Corporate Background and Industry Context
- StarlinePS Enterprises: The firm is executing a strategic pivot from the diamond and jewelry trade into renewable energy infrastructure. This diversification is driven by macro-economic catalysts, including the Basic Customs Duty (BCD) on imports and the Production Linked Incentive (PLI) scheme, which favor domestic industrial assets.
- Celloraa Energy: Based in Surat, the provider aims for full vertical integration, with a project pipeline spanning from silicon wafers to utility-scale power generation.
- Direct Quotes:
- Shwet Koradiya (Director, StarlinePS): “Our investment in Celloraa Energy reflects our strong confidence in India’s rapidly growing renewable energy manufacturing sector… This partnership represents our commitment to fostering technological innovation [and] domestic manufacturing excellence.”
- Brijesh Gondaliya (Director, Celloraa): “Together, we are committed to accelerating the nation’s journey towards energy independence and sustainable growth.”

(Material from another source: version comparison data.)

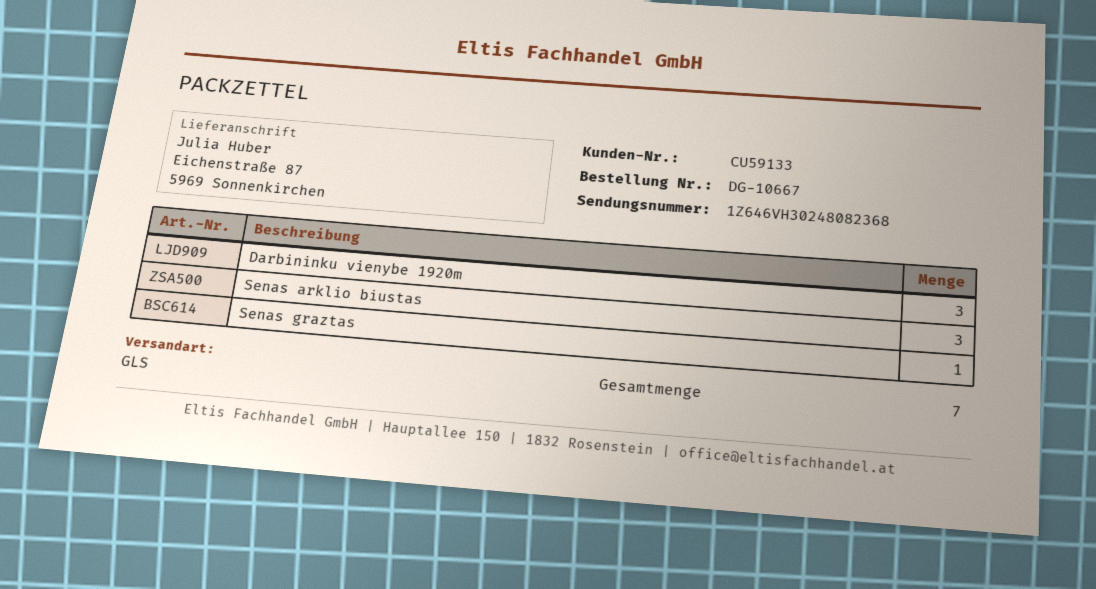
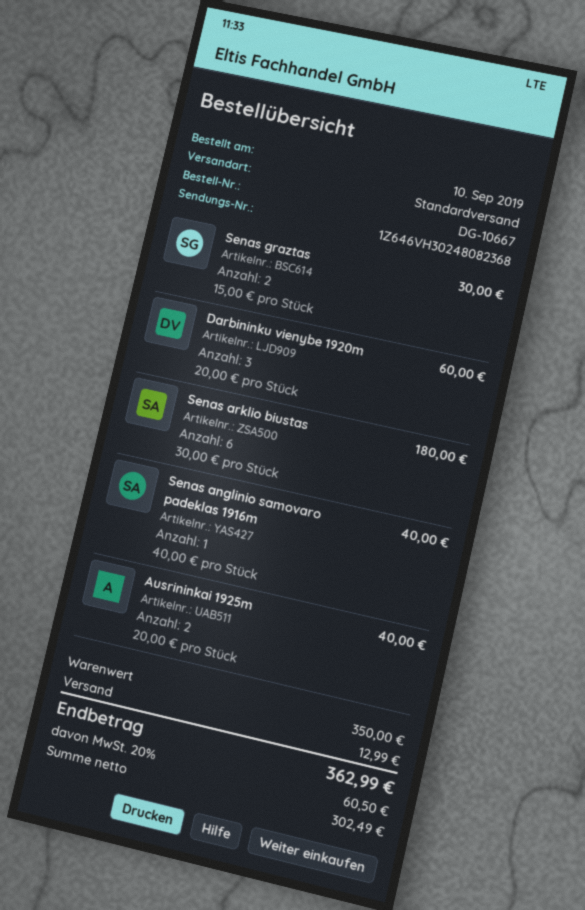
shipping method: GLS -> standard
Senas arklio biustas: 3 -> 6
Senas graztas: 1 -> 2
Senas anglinio samovaro padeklas 1916m: none -> 1
Ausrininkai 1925m: none -> 2

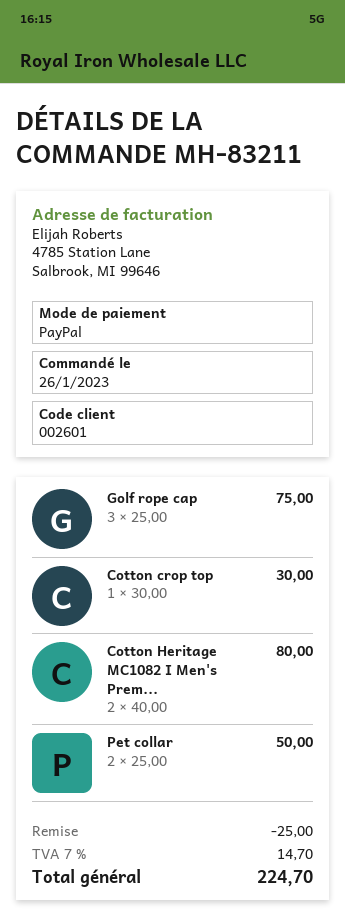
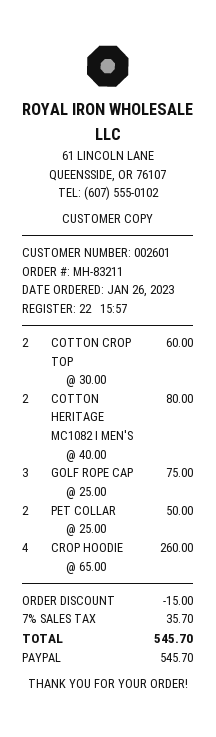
Cotton crop top: 1 x 30.00 = 30.00 -> 2 x 30.00 = 60.00
CROP HOODIE: none -> 4 x 65.00 = 260.00
discount: 25.00 -> 15.00
tax: 7% = 14.70 -> 7% = 35.70
total: 224.70 -> 545.70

- Industry Positioning: Celloraa joins a domestic landscape currently dominated by large-scale integrated entities including Adani Solar, Waaree Energies, and Reliance Industries.

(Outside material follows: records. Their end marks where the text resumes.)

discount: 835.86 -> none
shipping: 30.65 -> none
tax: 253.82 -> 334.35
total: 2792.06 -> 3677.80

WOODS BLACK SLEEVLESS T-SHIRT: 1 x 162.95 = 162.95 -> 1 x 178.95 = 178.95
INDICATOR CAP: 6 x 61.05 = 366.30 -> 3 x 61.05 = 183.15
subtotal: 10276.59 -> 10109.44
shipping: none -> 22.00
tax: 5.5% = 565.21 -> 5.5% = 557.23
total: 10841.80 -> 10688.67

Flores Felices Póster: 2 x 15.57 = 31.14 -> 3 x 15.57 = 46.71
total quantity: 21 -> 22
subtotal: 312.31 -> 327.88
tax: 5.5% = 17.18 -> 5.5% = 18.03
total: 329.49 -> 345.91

Critical Project Milestones and Risk Factors
The project’s realization is subject to the following execution and market factors:
- Acquisition Timeline: Completion of the 50% equity acquisition is expected within 12 months, subject to customary conditions precedent and regulatory approvals.
- Gestation and Production: Commercial production is targeted for early 2027, following a capital-intensive gestation period estimated at 18 to 24 months.
- Capital Requirements: Industry benchmarks indicate that 1 GW of cell manufacturing requires an investment of ₹250 crore to ₹400 crore, significantly exceeding the ₹50–80 crore required for module assembly.
- Operational and Tech Risk: The venture faces significant execution risks, including high capital intensity and the potential for technology obsolescence in the rapidly evolving high-efficiency N-type market.